For most of us it is the creation of useful products for our customers. The
look in someone’s eye when you deliver a genuinely critical piece of software
that is beneficial to them. The technology is important, but only as a means
to an end. For example, the code that gets information in and out of the database,
what Sun likes to call plumbing, is interesting, but it’s not why we got
into this business.
It’s ironic that Java, a language and a set of tools invented by Sun,
requires a lot of plumbing code to simply get data in and out of the database.
There are a number of persistence options, and some options, like EJB, take
up to seven classes and interfaces per database table. It’s no great wonder
that of the 150 tools listed in the Code Generation Network database that the
majority are for Java, and that the majority of those are for building database
persistence code.
High quality generators will have these characteristics:
- It will produce quality code. The kind of code we would write ourselves
if we had the time.
- It will be standards compliant when applicable.
- It will build that majority of the grunt work code.
- It will be flexible to changes in the requirements of the application.
- It will provide us flexibility in terms of technology and deployment options.
- It should be reasonably well documented and supported.
- It should provide a good return on our investment.
It’s the last item, the return on investment, that you should be looking
for as we go through the generators. If you are going to put a lot of effort
into getting your code or model into a form that is usable by the generator,
it should give you a nice return on that effort. Of course it will build the
code, but what else can it do for you? Documentation? Models? RPC interfaces?
Unit tests? Sometimes this return extends past the tool itself. So you will
want to keep an eye out for yourself to see if you understand how the generator
works and how you could extend it yourself.
We will start off the survey of tools by looking at those you can get off the
shelf.
Out of the Box Generation
All generators are custom generators at some level. Some are built from scratch
for a specific application or environment. Other generation solutions are built
using an off-the-shelf generator and customizing it to suit your needs. When
you use something off the shelf you leverage the documentation, the standards,
and the user base. Because of these advantages we start by looking at the code
generators for Java you can use today.
Getting More From Your Code
In the extreme programming model the code is the documentation and the most
accurate business model for the application. To fit with this model there are
generators that use the code as the definition of the input model. When we are
generating database code this means the generator will be analyzing the existing
beans and creating the infrastructure classes and interfaces to support those
beans.
The primary example of this model is XDoclet.
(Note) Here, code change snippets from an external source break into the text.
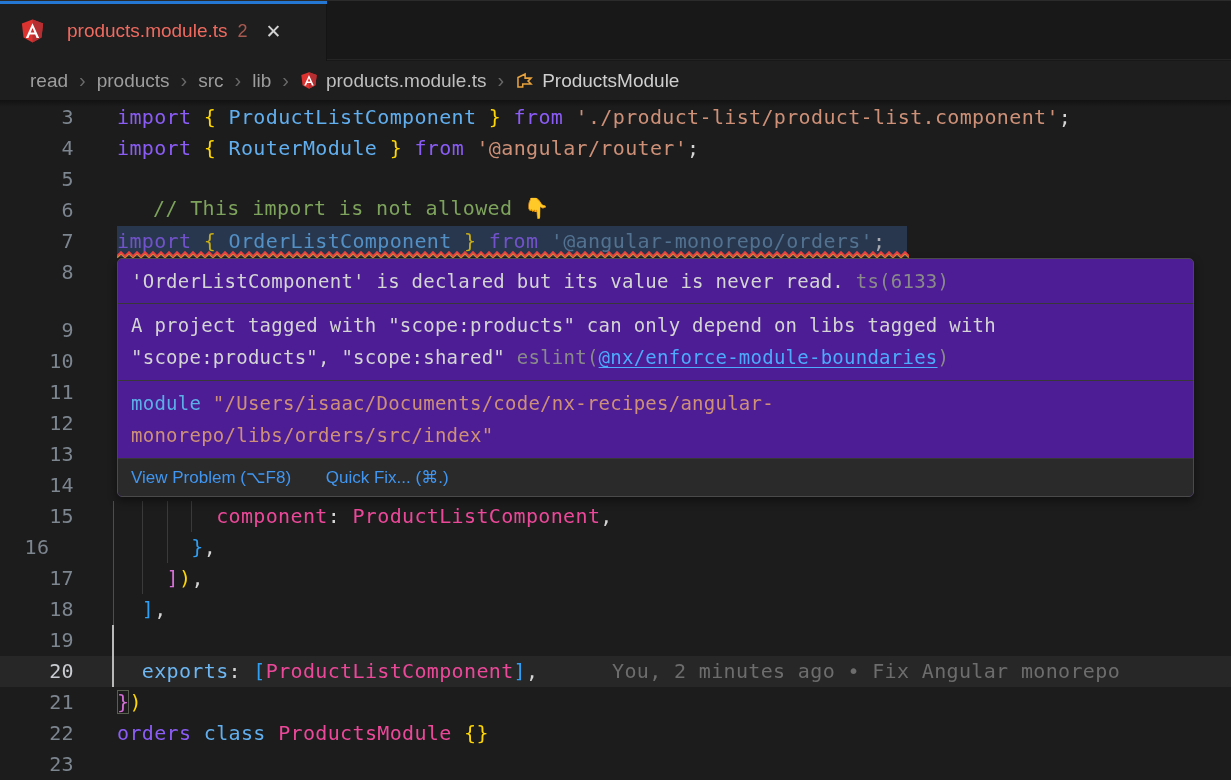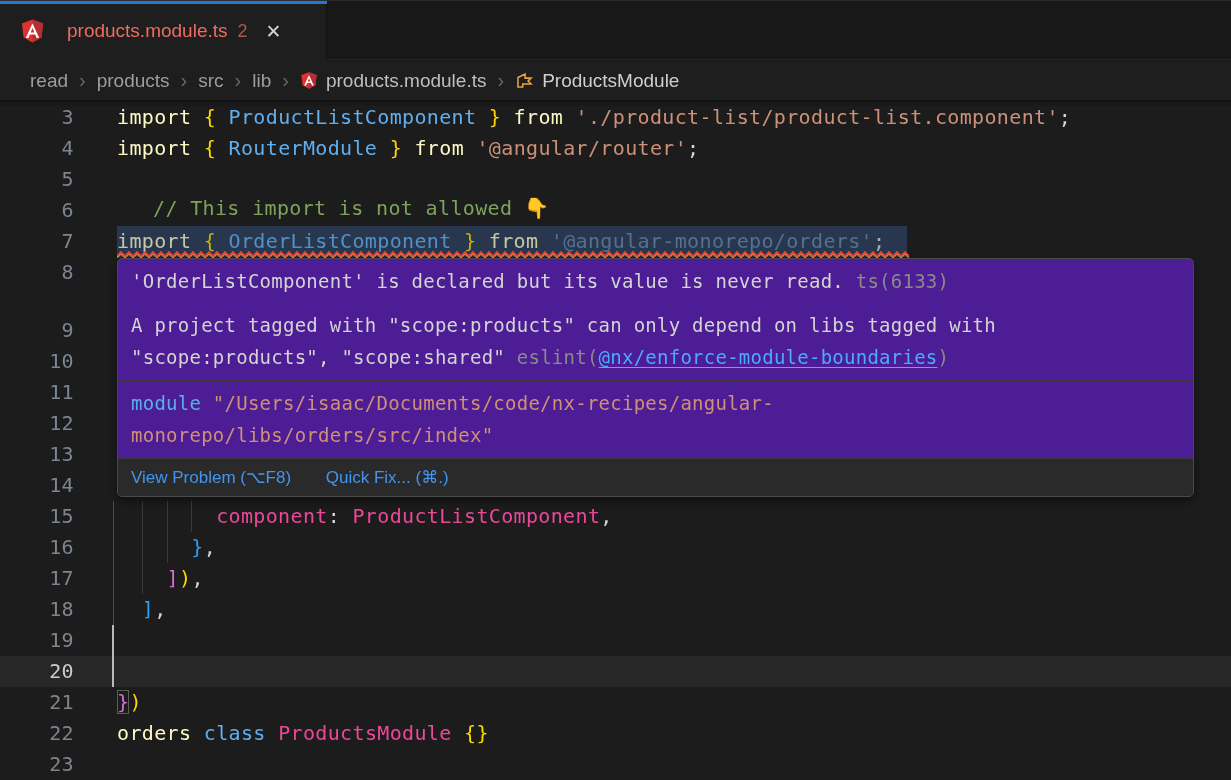"import" .tk-kw { color: #fef9c3 -> #8b5cf6 }
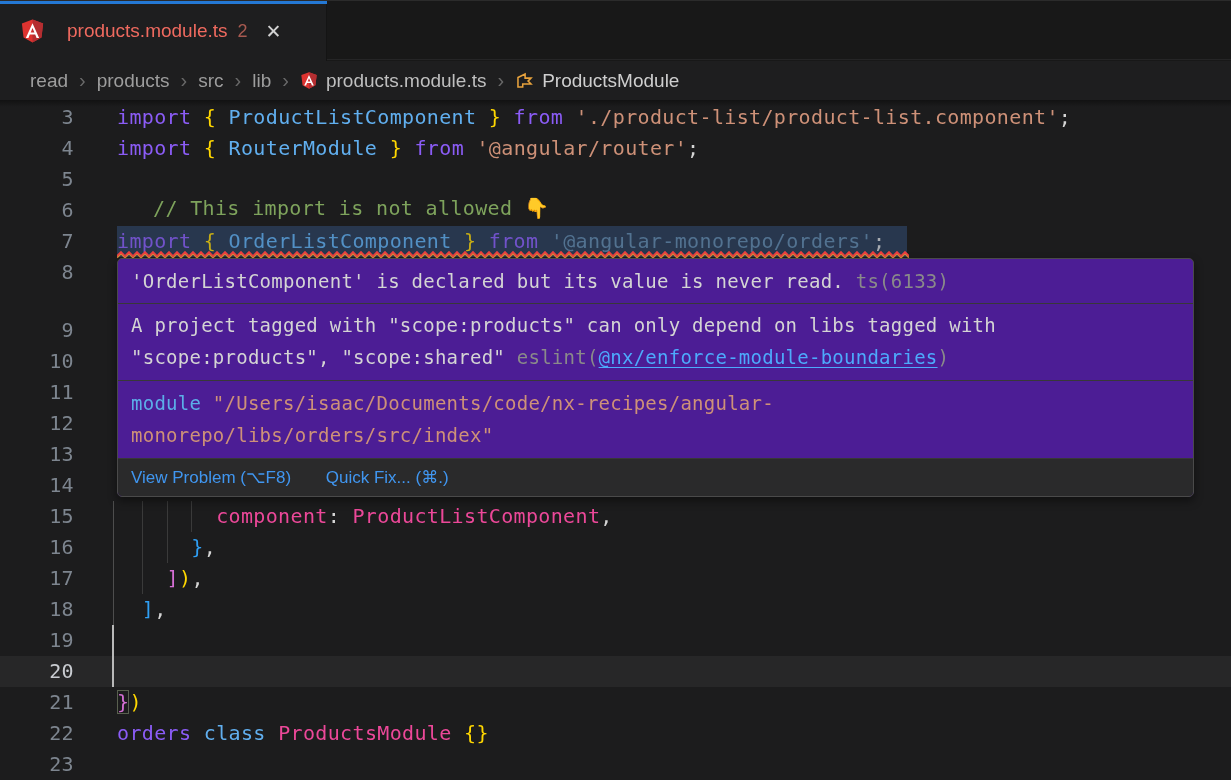"16" div.gutter-num { text-align: none -> center }
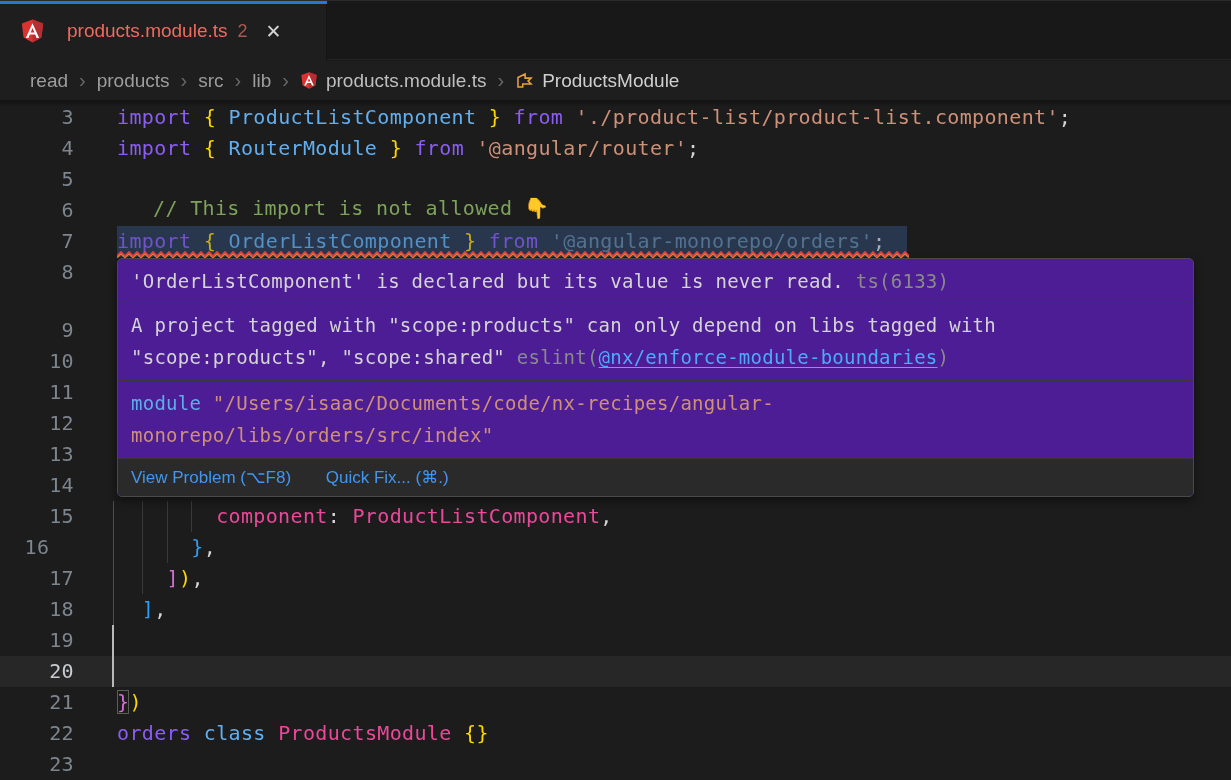"exports: [ProductListComponent]," div.code-line { html: none -> <div><span> </span><span>exports</span><span>: </span><span>[</span><span>ProductListComponent</span><span>]</span><span>,</span><span>You, 2 minutes ago • Fix Angular monorepo</span></div> }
Using the comments in existing Java beans the XDoclet engine can build database
access code based on a variety of different technologies. These include EJB/BMP,
JDO, Castor and Hibernate. In addition, with XDoclet's extensible architecture
it can now generate code for JMX, Web Services and Struts. Manning covers this
topic with its new book, XDoclet
in Action.
Another version of this is the Eclipse Modeling Framework generation system
which can use either the code or a UML model as input to the generator. The
advantage of this model is that the system is self contained. The annotations
in the code help to build the infrastructure code. There are no documents external
to the system (e.g. the UML model) to synchronize with the code. The disadvantage
is that the business model is not held separate from the code in an abstract
form. Holding the model separate is the primary advantage of model based generation.
Make Your Models Active
The more traditional model of software development has the engineers and architects
constructing a model of the application before implementation. Often this model
is merely printed and tacked on the wall as a reference. In these situations
the model on the wall almost never represents the model in the code. I think
we have all been there. What if you could use the model to help build the code?
ModelJ, an open
source project on SourceForge, uses a representation of the model, stored as
XML and builds Struts and EJBs for J2EE. To add new fields you simply add the
definitions to the XML input file, re-run the generator to build the code, then
re-compile.
What is Java about if it’s not about standards? Is there a standard for
model driven generation? Yep.
Model Driven Architecture
Model Driven Architecture
(MDA) is a new standard from the Object
Modeling Group (OMG) that defines the architecture of generators that will
turn a UML model into code. The first step is to export the model in XMI. This
is then taken as input by the generator. Internally this model is called the
Platform Independent Model or PMI. This model is then transformed into the Platform
Specific Model or PSM. The PSM is then used as the reference model by the templates
which will produce the code.
It’s easier to understand this through an example. The Platform Independent
Model (PIM) would have the basic class structures, the fields, the relations,
and the methods. The Platform Specific Model (PSM) would have all of the classes
and interfaces required to implement that scheme. For EJBs you would have the
entity and session beans for each of high level classes. The definition of these
beans in the PSM would be used to build the code.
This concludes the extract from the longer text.